* Exercise requirements: List the lines of this listing that hold the word "Position".
--- Study material ---
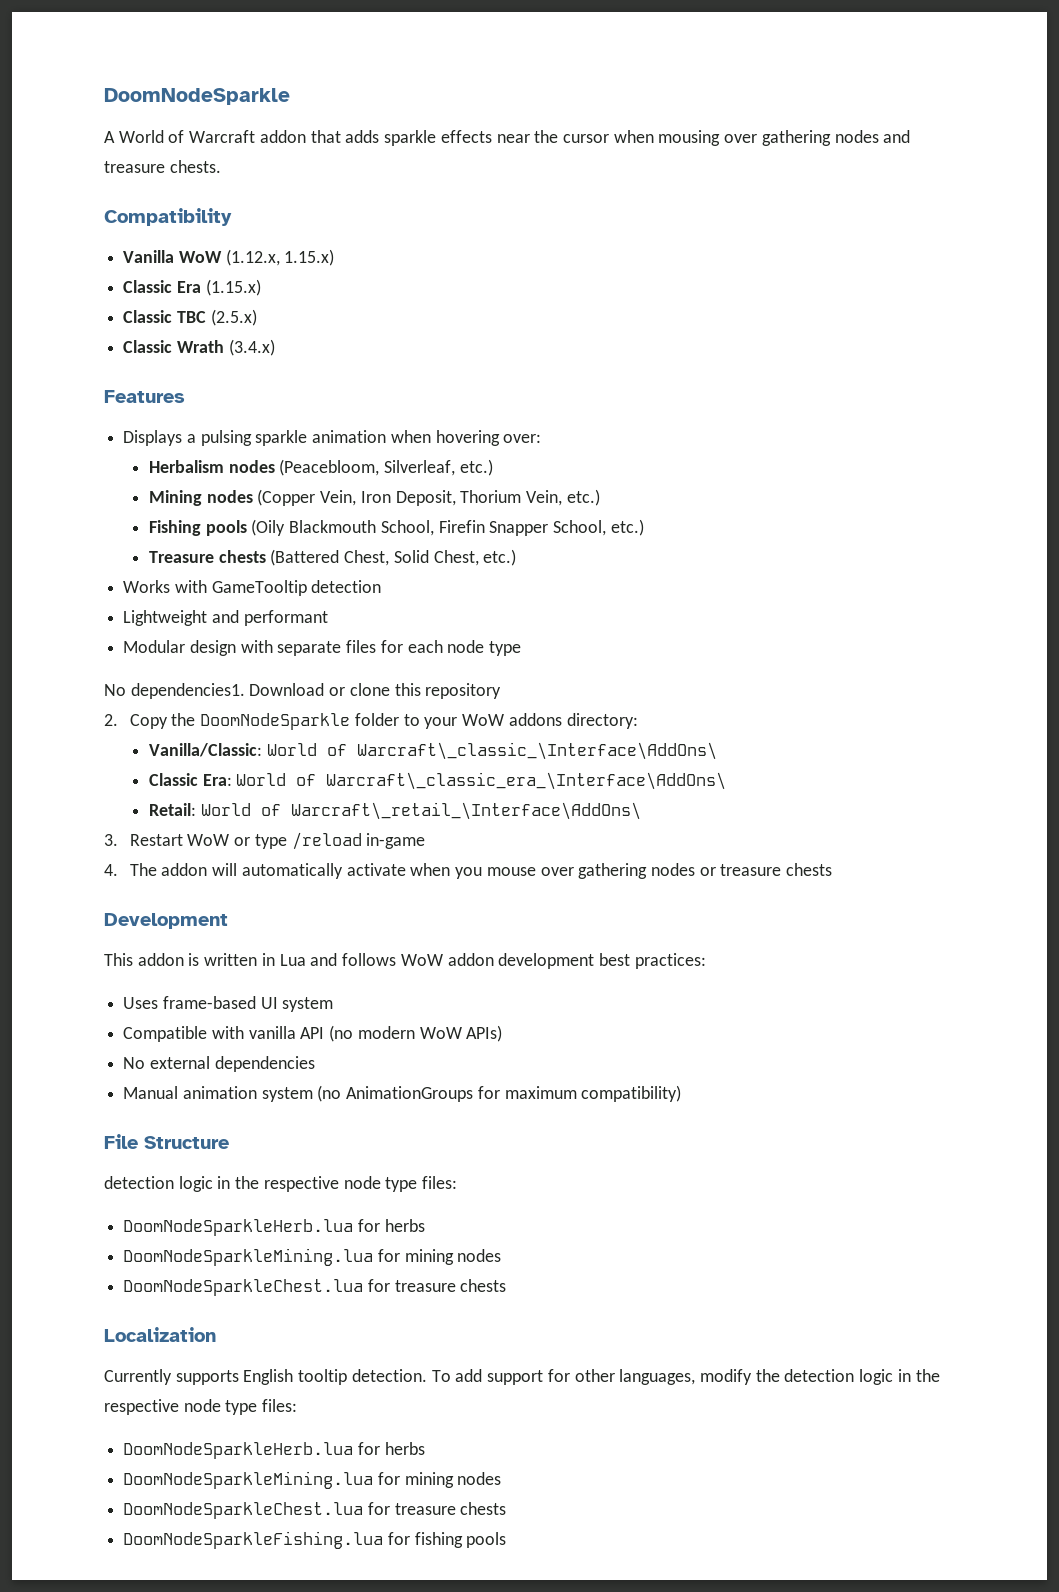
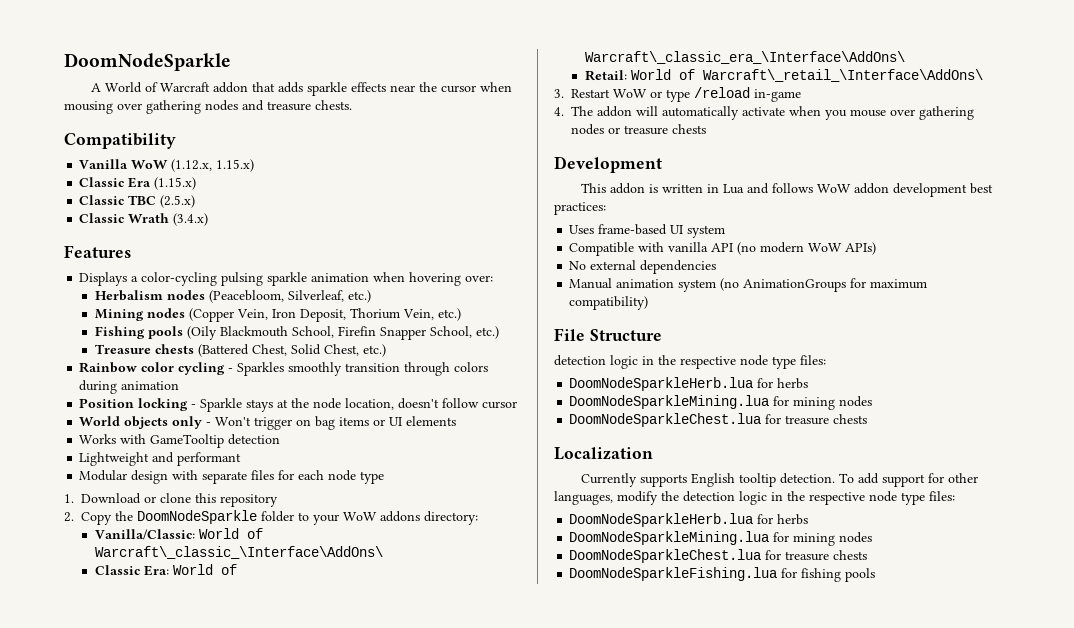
- Displays a pulsing sparkle animation when hovering over:
+ Displays a color-cycling pulsing sparkle animation when hovering over:
+ Rainbow color cycling - Sparkles smoothly transition through colors during animation
+ Position locking - Sparkle stays at the node location, doesn't follow cursor
+ World objects only - Won't trigger on bag items or UI elements
- No dependencies1. Download or clone this repository
+ 1. Download or clone this repository

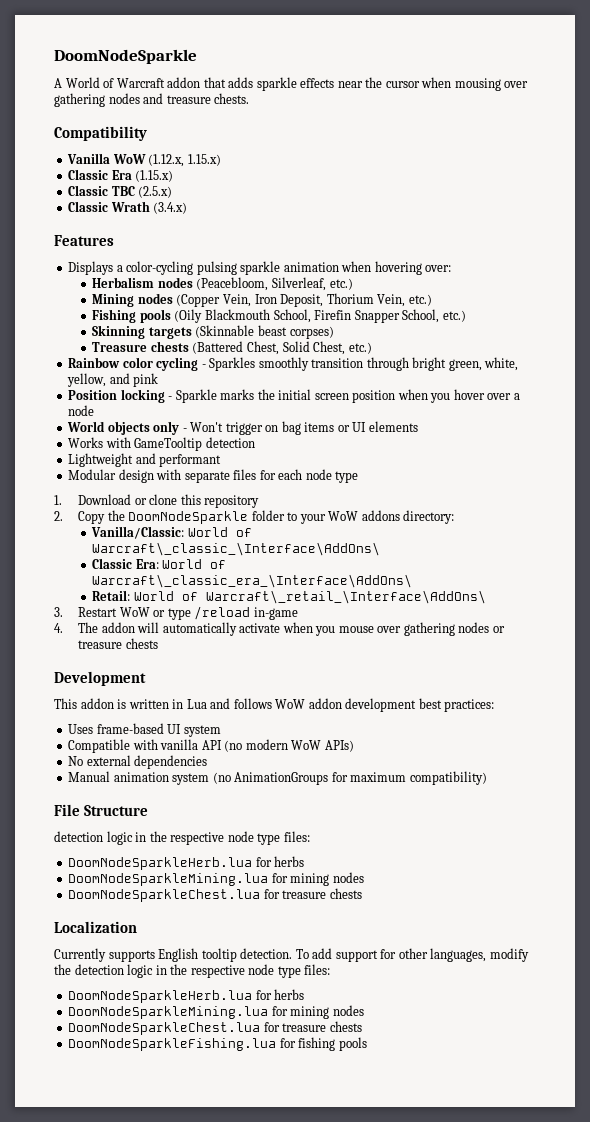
+ Skinning targets (Skinnable beast corpses)
- Rainbow color cycling - Sparkles smoothly transition through colors during animation
- Position locking - Sparkle stays at the node location, doesn't follow cursor
+ Rainbow color cycling - Sparkles smoothly transition through bright green, white, yellow, and pink
+ Position locking - Sparkle marks the initial screen position when you hover over a node

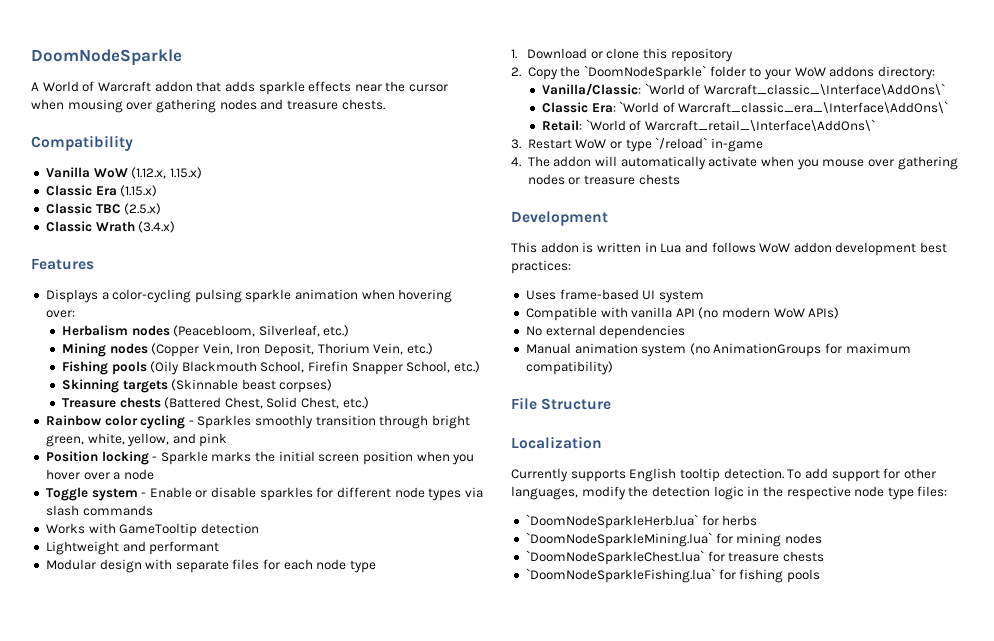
- World objects only - Won't trigger on bag items or UI elements
+ Toggle system - Enable or disable sparkles for different node types via slash commands
- 2. Copy the DoomNodeSparkle folder to your WoW addons directory:
+ 2. Copy the `DoomNodeSparkle` folder to your WoW addons directory:
- Vanilla/Classic: World of Warcraft\_classic_\Interface\AddOns\
+ Vanilla/Classic: `World of Warcraft_classic_\Interface\AddOns\`
- Classic Era: World of Warcraft\_classic_era_\Interface\AddOns\
- Retail: World of Warcraft\_retail_\Interface\AddOns\
+ Classic Era: `World of Warcraft_classic_era_\Interface\AddOns\`
+ Retail: `World of Warcraft_retail_\Interface\AddOns\`
- 3. Restart WoW or type /reload in-game
+ 3. Restart WoW or type `/reload` in-game
  File Structure
- detection logic in the respective node type files:
- DoomNodeSparkleHerb.lua for herbs
- DoomNodeSparkleMining.lua for mining nodes
- DoomNodeSparkleChest.lua for treasure chests
  To add support for other languages, modify the detection logic in the respective node type files:
- DoomNodeSparkleHerb.lua for herbs
- DoomNodeSparkleMining.lua for mining nodes
- DoomNodeSparkleChest.lua for treasure chests
- DoomNodeSparkleFishing.lua for fishing pools
+ `DoomNodeSparkleHerb.lua` for herbs
+ `DoomNodeSparkleMining.lua` for mining nodes
+ `DoomNodeSparkleChest.lua` for treasure chests
+ `DoomNodeSparkleFishing.lua` for fishing pools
---
* Expected answer:
+ Position locking - Sparkle stays at the node location, doesn't follow cursor
- Position locking - Sparkle stays at the node location, doesn't follow cursor
+ Position locking - Sparkle marks the initial screen position when you hover over a node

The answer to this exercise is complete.